BEGIN

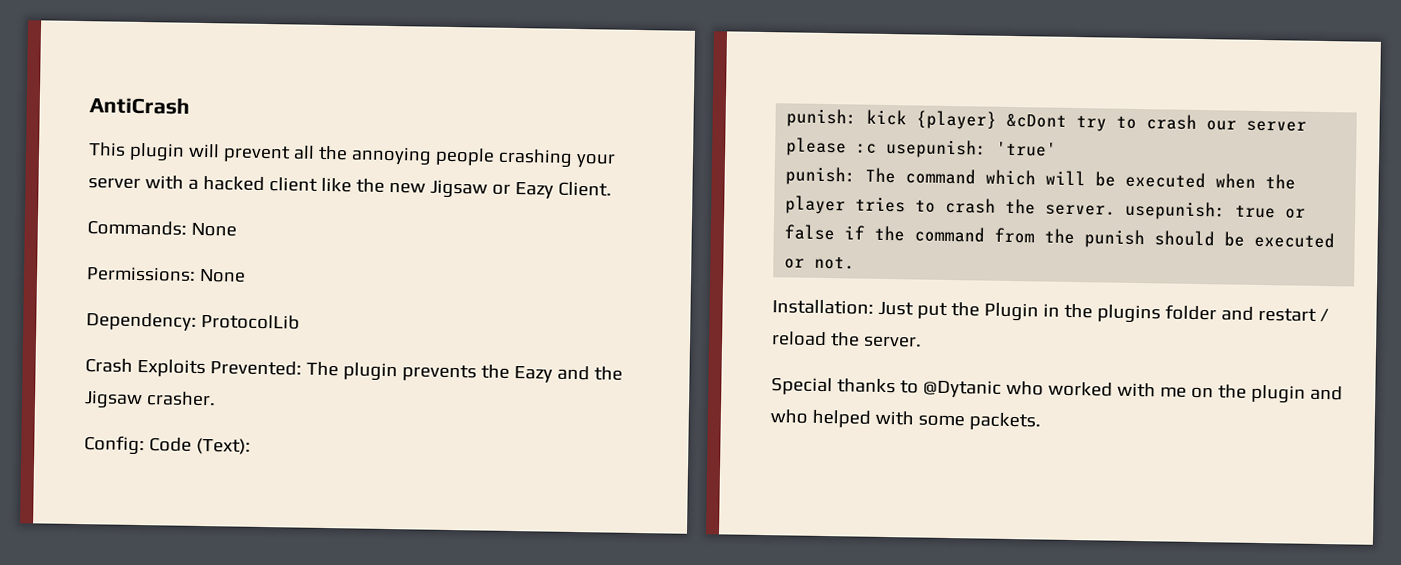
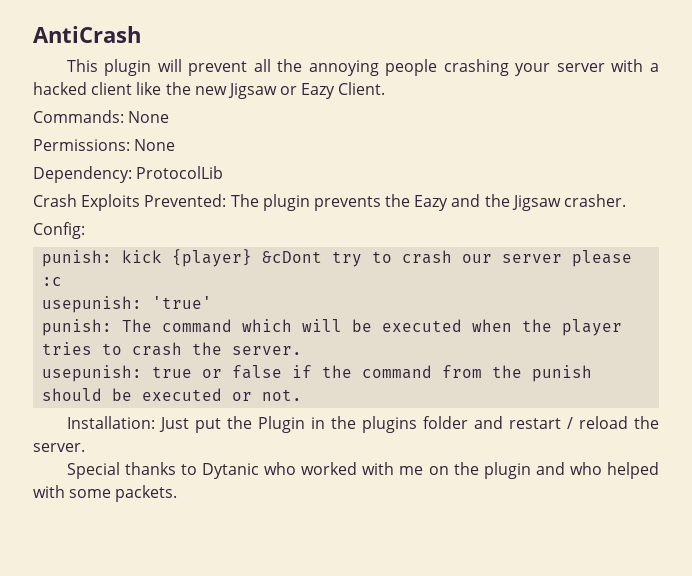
[148,437,251,455] Code (Text): -> (85, 230) none
(878, 148) none -> (63, 281) //
(1117, 210) none -> (303, 350) //
[922,379,1002,398] @Dytanic -> [202,463,260,479] Dytanic

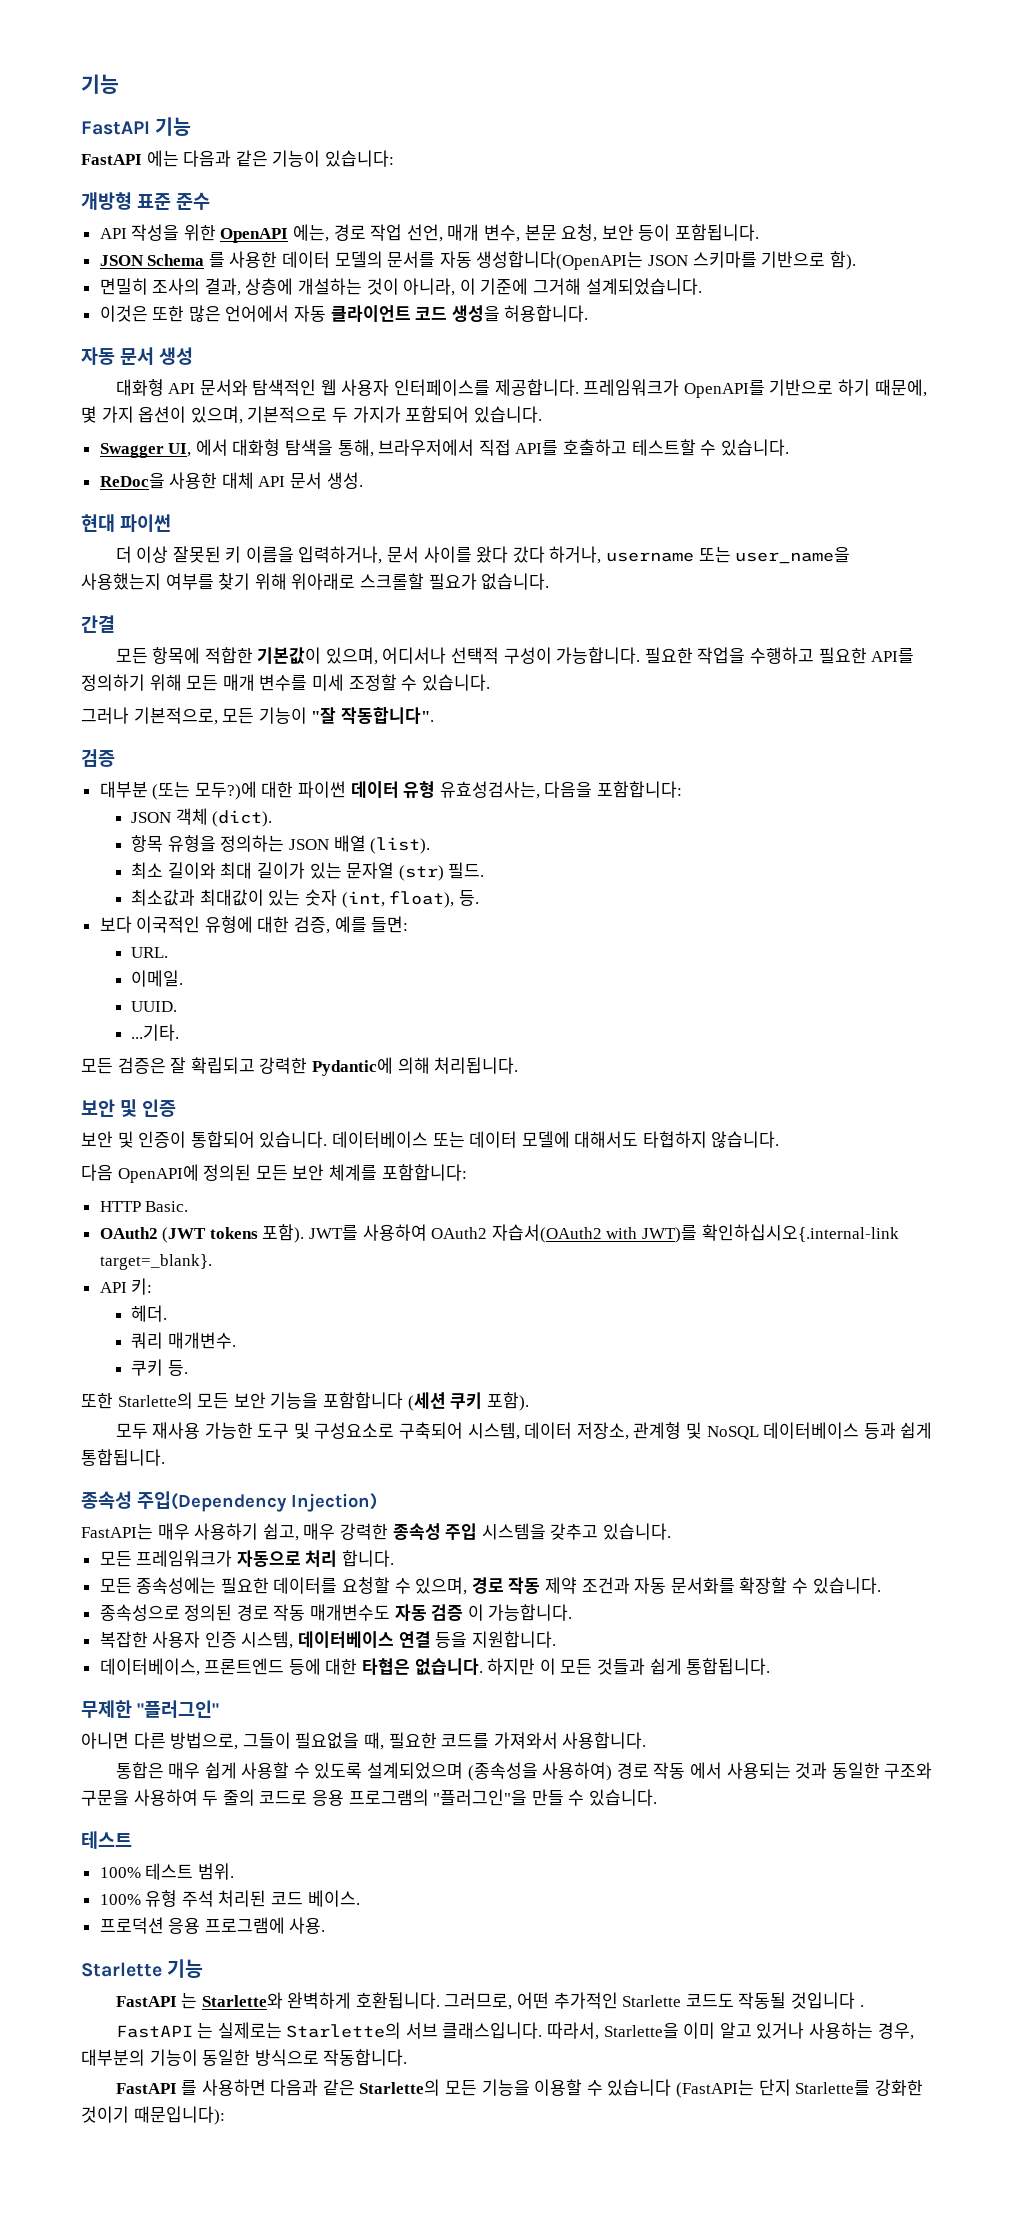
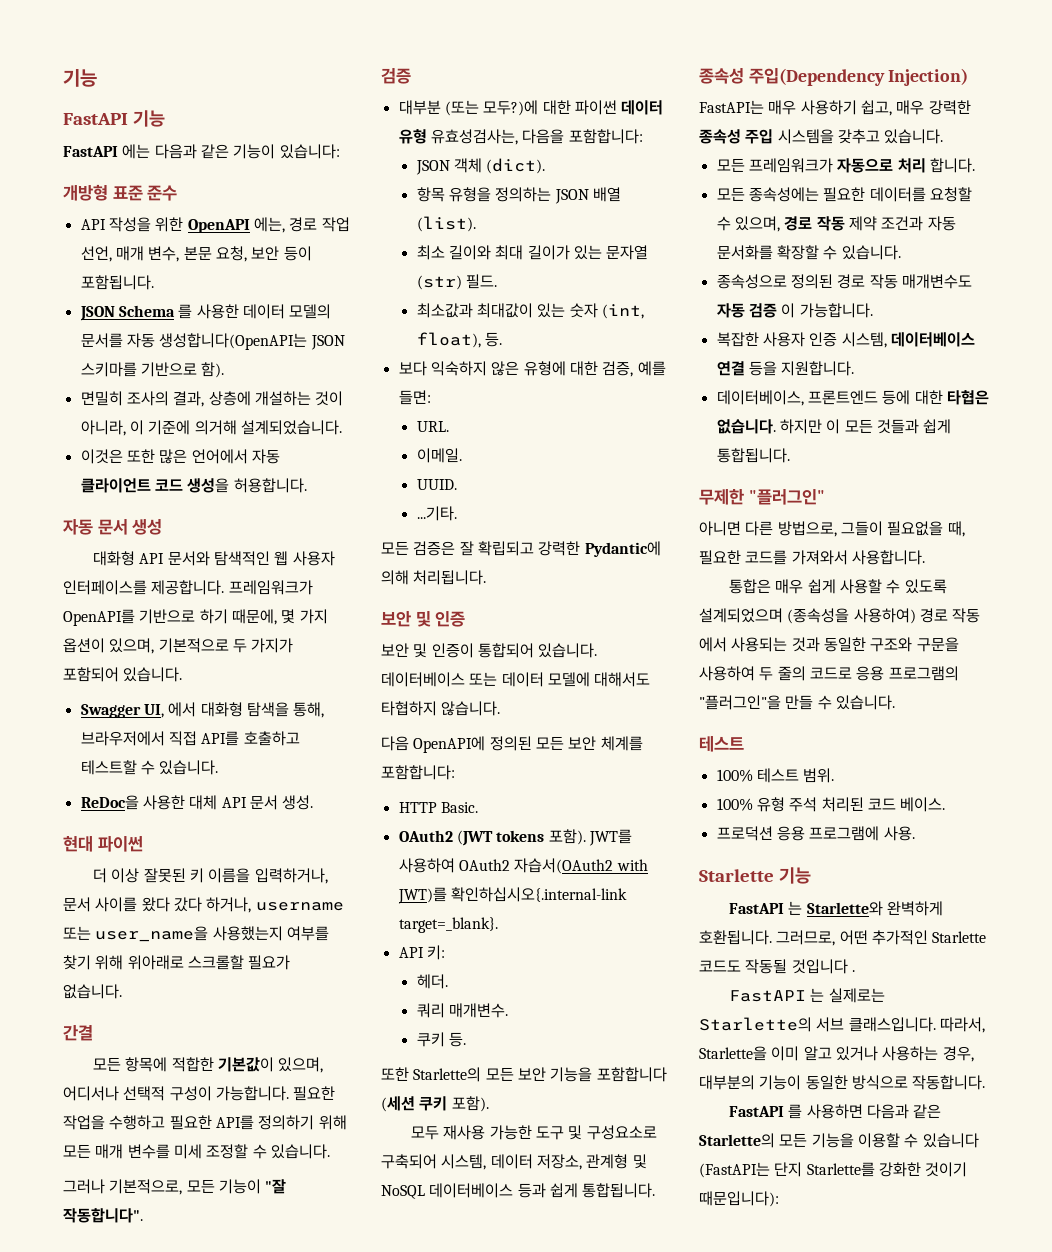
[533,278,582,295] 그거해 -> [194,420,237,435] 의거해
[136,916,201,933] 이국적인 -> [430,361,520,376] 익숙하지 않은

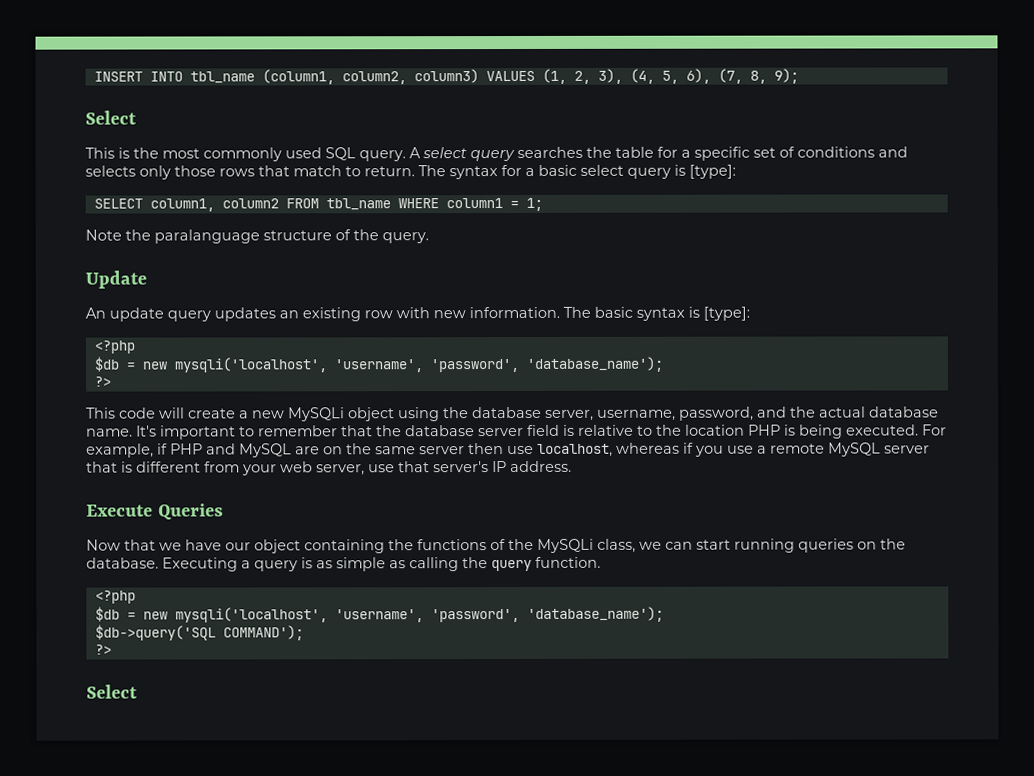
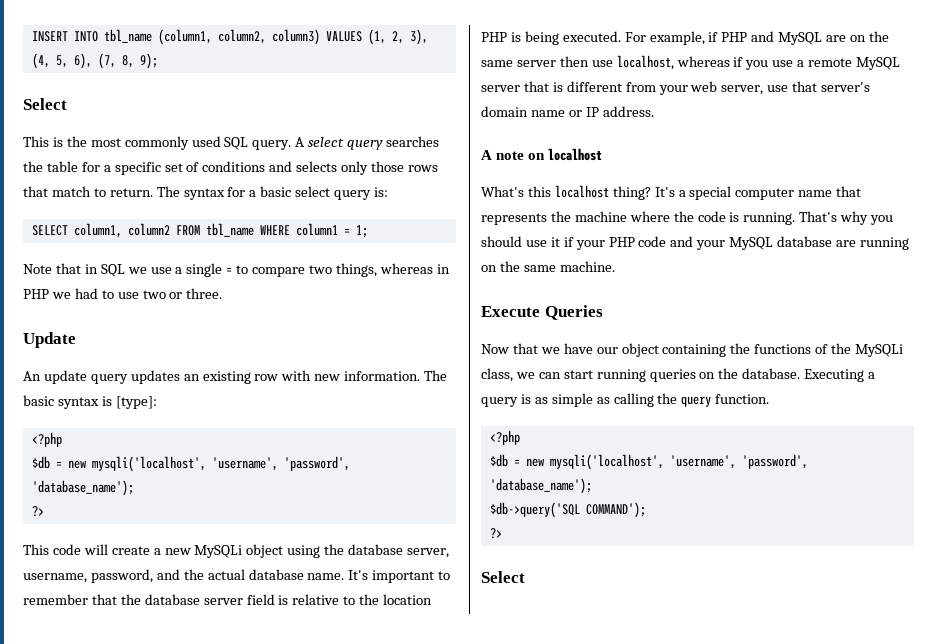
[674,164,736,179] is [type]: -> [374,187,389,197] is:
[125,229,429,244] the paralanguage structure of the query. -> [55,263,450,277] [23,288,223,299] that in SQL we use a single = to compare two things, whereas in PHP we had to use two or three.
(489, 467) none -> [481,106,582,117] domain name or
(572, 466) none -> [481,148,603,161] [481,185,862,200] [481,211,894,225] [481,236,909,250] [481,261,615,272] // A note on localhost // What's this localhost thing? It's a special computer name that represents the machine where the code is running. That's why you should use it if your PHP code and your MySQL database are running on the same machine.

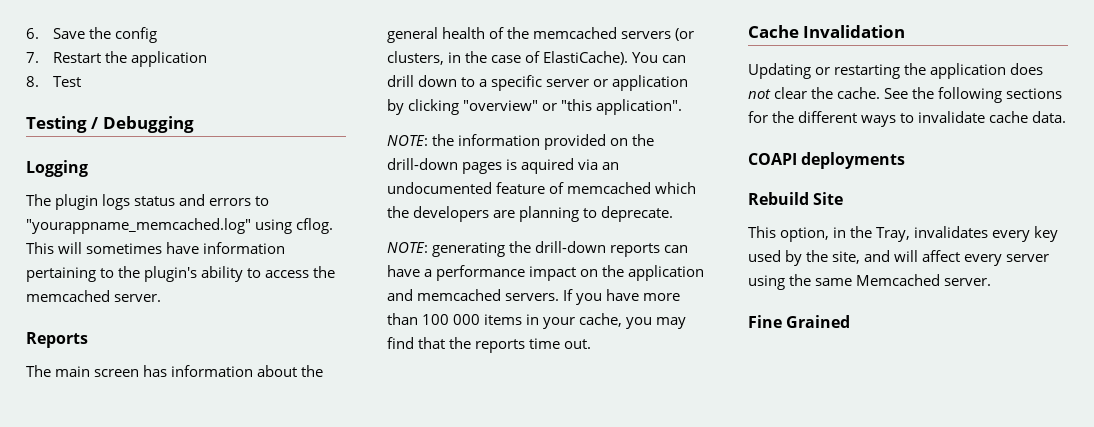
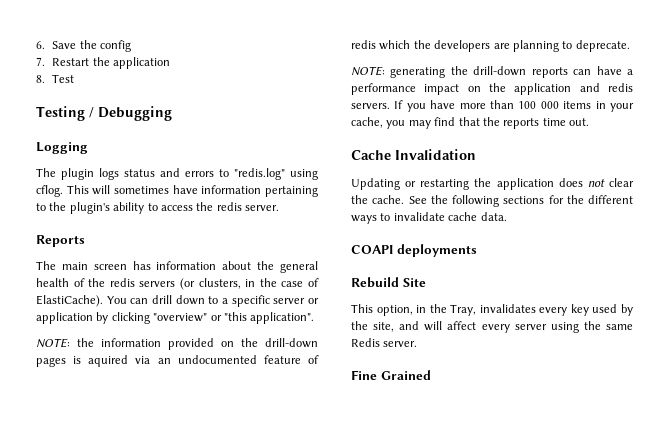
[26,218,251,234] "yourappname_memcached.log" -> [234,168,285,180] "redis.log"
[26,290,110,302] memcached -> [216,202,242,211] redis
[533,27,618,39] memcached -> [109,278,135,287] redis
[567,182,652,194] memcached -> [351,40,376,49] redis
[417,289,502,301] memcached -> [608,83,633,92] redis
[856,274,941,286] Memcached -> [351,338,380,347] Redis

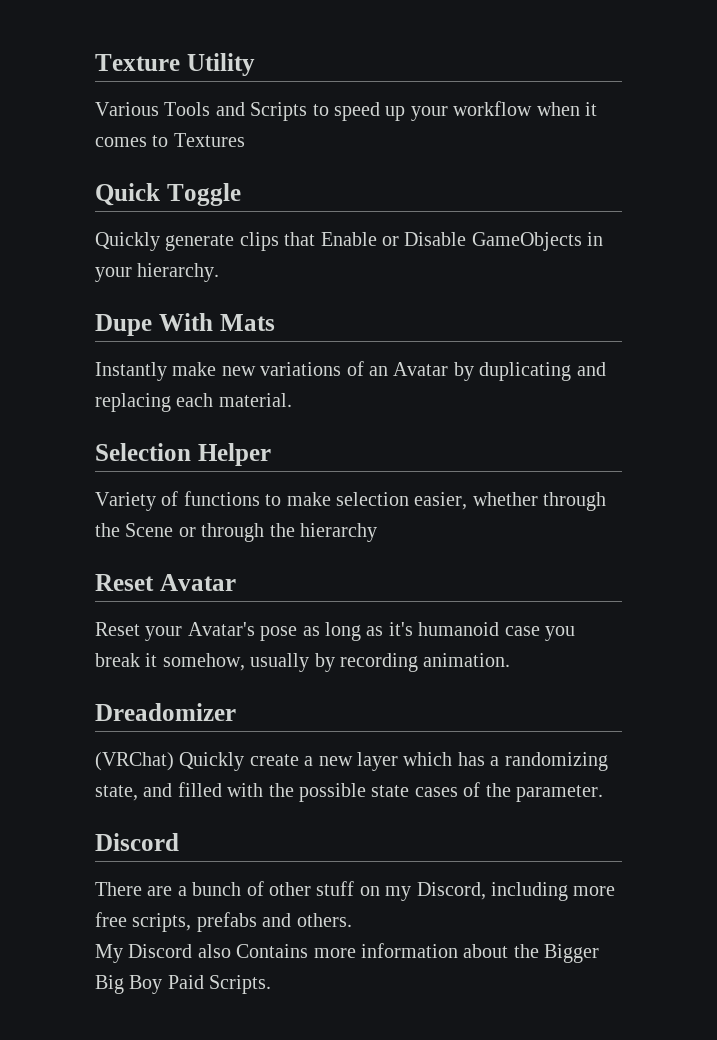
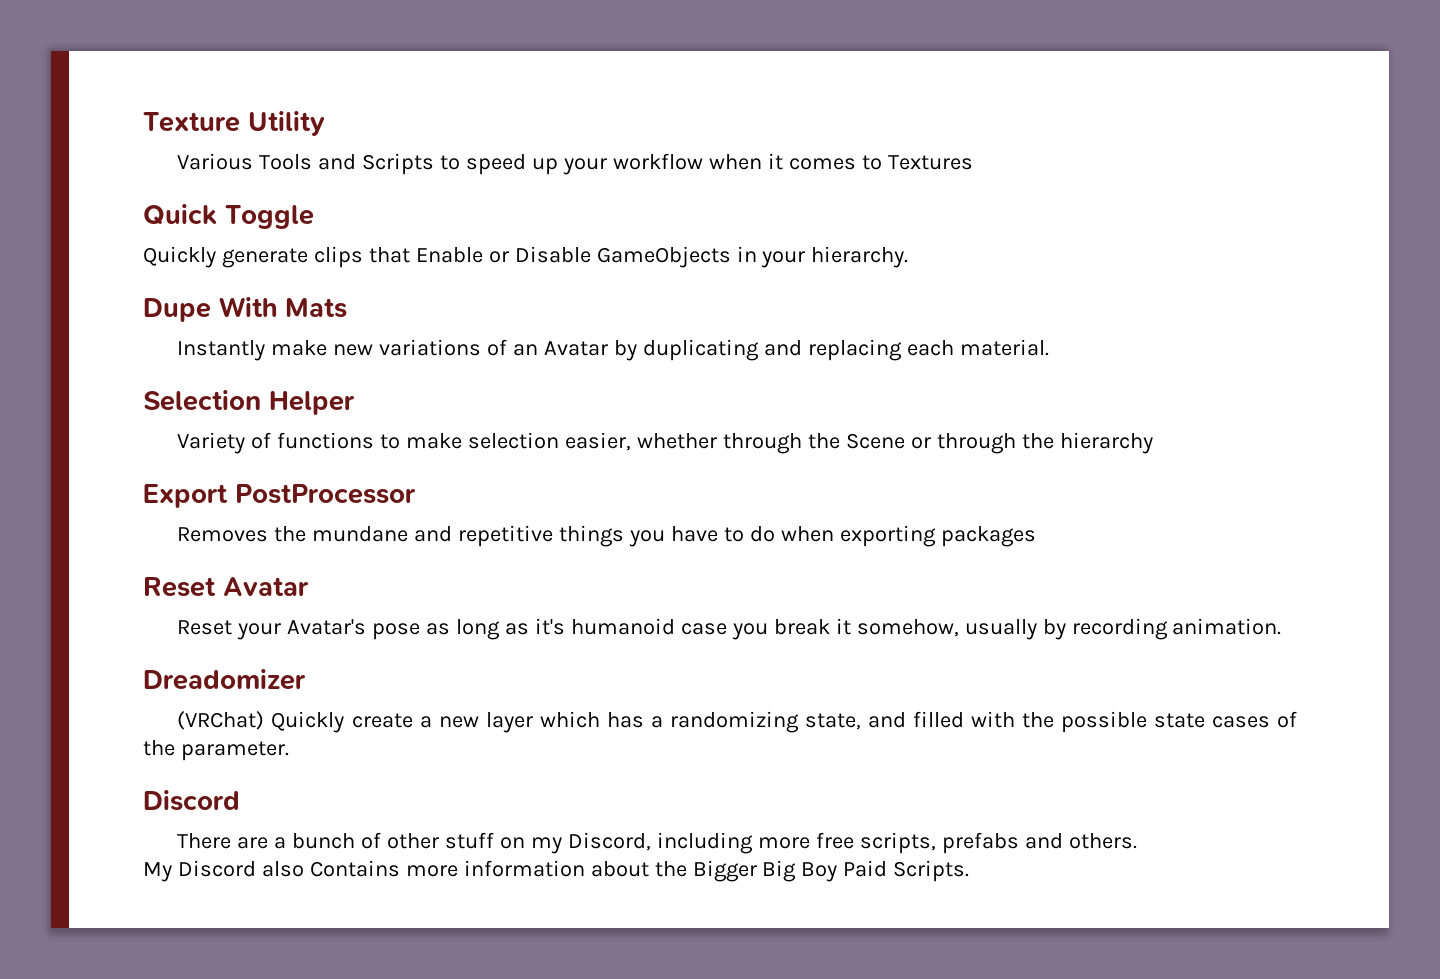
(377, 532) none -> [143,484,416,508] [177,525,1036,547] // Export PostProcessor // Removes the mundane and repetitive things you have to do when exporting packages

END

What you have to do:
Quote the data above from the line containing "[125,229,429,244] the paralanguage" to the line containing "(489, 467) none", inclusive, and stop.

Response:
[125,229,429,244] the paralanguage structure of the query. -> [55,263,450,277] [23,288,223,299] that in SQL we use a single = to compare two things, whereas in PHP we had to use two or three.
(489, 467) none -> [481,106,582,117] domain name or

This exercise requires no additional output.